Gajcsi v. Hungary

CASE OF GAJCSI v. HUNGARY
Download Judgment: English
Country: Hungary
Region: Europe
Year: 2006
Court: The European Court of Human Rights
Health Topics: Health care and health services, Health information, Mental health, Public safety
Human Rights: Right to liberty and security of person

The applicant was a Hungarian national. On 4 November 1999, he was taken to a psychiatric department of a Hungarian hospital which had notified the district court of the same the next day pursuant to the Hungarian Healthcare Act (the Act). By then, an opinion from appointed expert psychiatrist found that the applicant was admitted to hospital due to his erratic, pyromaniac behavior, and the state of mind he was in justified his compulsory psychiatric treatment in a closed institution.
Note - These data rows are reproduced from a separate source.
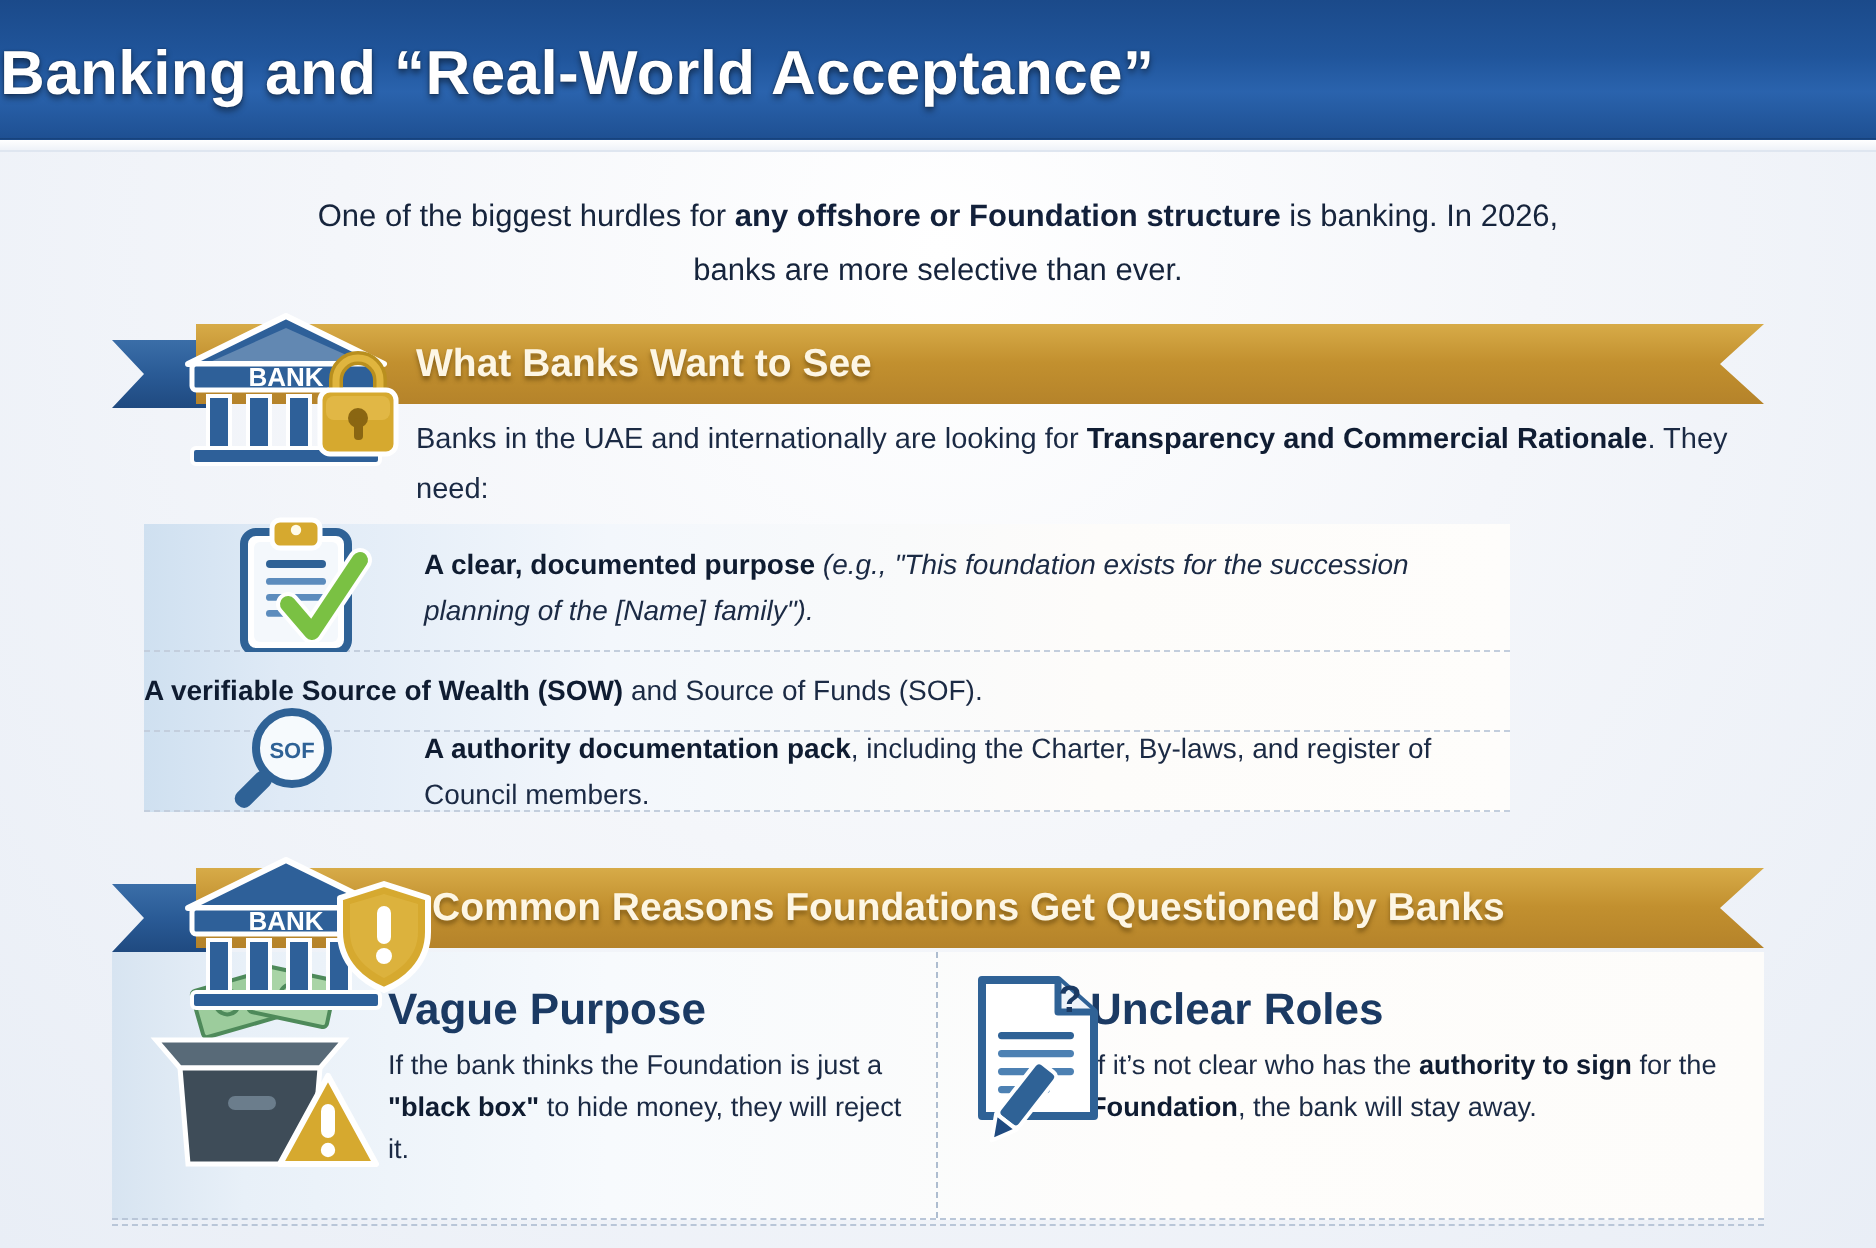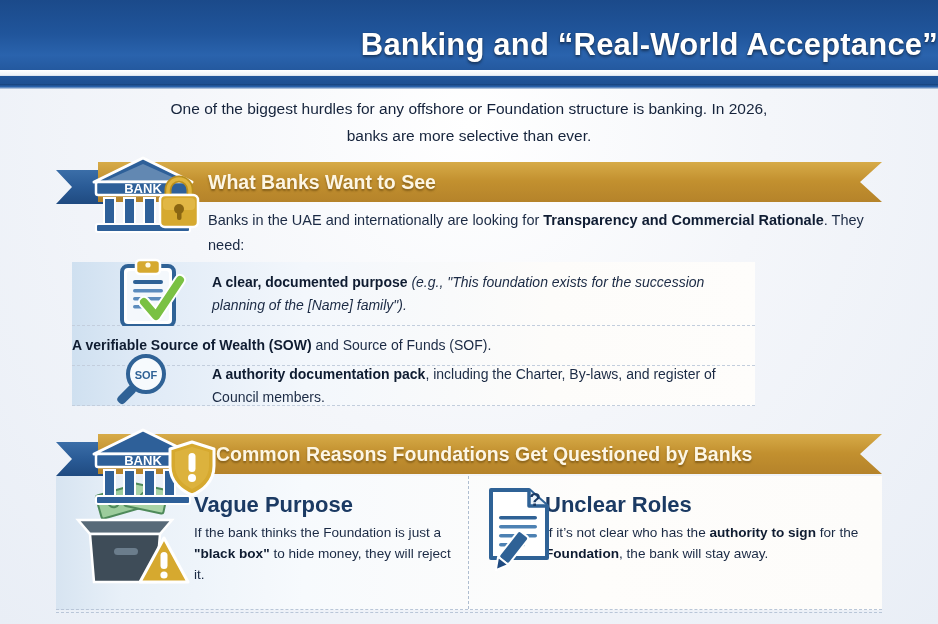--- a/index.html
+++ b/index.html
@@ -16,9 +16,9 @@
 
   
   .titlebar {
-    position: absolute; left: 0; top: 0; width: 938px; height: 89px;
+    position: absolute; left: 0; top: 0; width: 938px; height: 74px;
     background: linear-gradient(180deg, #1b4a8a 0%, #20559b 38%, #2a63ad 62%, #1c4c8d 100%);
-    display: flex; align-items: center; justify-content: flex-end;
+    display: flex; align-items: center; justify-content: flex-start;
     box-shadow: inset 0 -2px 0 rgba(255,255,255,.10);
   }
   .titlebar .title {

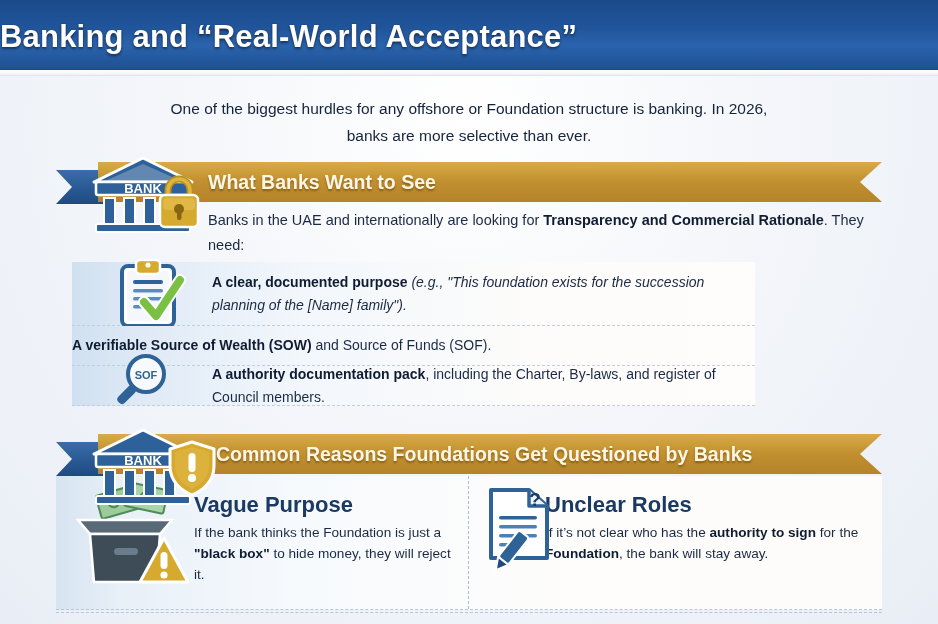--- a/index.html
+++ b/index.html
@@ -42,7 +42,7 @@
     text-align: center; color: #16243c;
     font-size: 15.5px; line-height: 27px;
   }
-  .intro b { font-weight: normal; color: #12203a; }
+  .intro b { font-weight: bold; color: #12203a; }
 
   
   .ribbon-wrap { position: absolute; }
On 8 November 1999, the court heard the applicant’s case and ordered his treatment under the Act. On 21 January 2003, the District Court, for the third time, reviewed the applicant’s psychiatric detention  and heard an expert psychiatrist’s opinion which confirmed that the applicant’s admittance and prolonged treatment at the psychiatric department was justified because of his pathological mental status, and that the treatment had to continue. The court, hence, decided that the prolonged treatment of the applicant was justified and lawful; that the treatment had to continue for an indefinite period of time subject to a 60 days review as to its necessity.

The applicant appealed to the Somogy County Regional Court stating that the district court’s reasoning was substantially deficient and applied a provision of the Act for prolonging the applicant’s treatment when it was only in another provision of the Act that such treatment was authorized. On 28 February 2003, the Regional Court upheld the decision of the district court stating that it complied with the relevant provisions of the  Code of Civil Procedure and of the Act, that nothing changed in the applicant’s condition to justify his release and thus, his detention was necessary and justified.

On 15 May 2003, the applicant petitioned for review by the Supreme Court. He claimed that   the reasoning of the first-instance decision was insufficient, and that the lower courts’ decision violated  his constitutional right to a fair hearing. The applicant argued that the Act hadn’t provided a ground for compulsory psychiatric treatment due to a patient’s ‘pathological mental status’. He pointed that such mental status had erroneously been considered by the time the expert psychiatrist was appointed. The applicant stated that the expert’s opinion were irrelevant as the grounds for psychiatric confinement were provided under the Act. He argued that detailed reasoning is required of coercive measures for such measures to be fair. The applicant also argued that failure to inform a patient of the reasons for his involuntary psychiatric treatment would violate his rights under the European Convention on Human Rights (the Convention).

On 27 October 2004, the Supreme Court rejected the petition as inadmissible due to lack of subject-matter jurisdiction under the Code of Civil Procedure. On 24 April 2003, the applicant was released from hospital.

The applicant complained to the European Court of Human Rights (the ECHR) that his right to liberty and security under Article 5 (1) of the Convention had been violated. He stated that his involuntary psychiatric treatment wasn’t justified, his detention wasn’t ordered in accordance with the procedure provided under Article 5 (1)(e) of the Convention, and that he had not been informed of the reasons for his confinement.

Article 5 (1)(e) of the Convention provides for conditions where a lawful detention is justified of persons in order to prevent the spreading of infectious diseases, of persons of unsound mind, alcoholics or drug addicts or vagrants.

 

 

The ECHR held that the district court's reasoning was insufficient to show that the applicant's behavior was dangerous to justify making the decision for his prolonged psychiatric detention under the Act. The court's decision failed to meet the exceptional requirements under Article 5 (1) of the Convention.

The ECHR held that the government viewed the applicant’s detention as an urgent hospitalization necessitated under the the Act than an act of compulsory treatment. The ECHR noted that the government took the opinion of the professional and hadn't assessed whether the applicant’s dangerous conduct truly justified his prolonged compulsory treatment. The government admitted that the Act, in governing compulsory  psychiatric treatment, had not been applied in a way that fully complied with the requirements under the Convention.

The ECHR reiterated that that any deprivation of liberty needed not only to be effected in accordance with national law but also in line with Article 5 of the Convention to protect an individual from arbitrariness. The ECHR noted that domestic court decisions were not based on an assessment of the applicant’s potentially dangerous conduct under the Act, making it a compulsory treatment not prescribed by law and thus, violating Article 5 (1) the Convention.

The ECHR held that Hungary should pay to the applicant EUR 7,350 (seven thousand three hundred and fifty euros) as a non-pecuniary damage.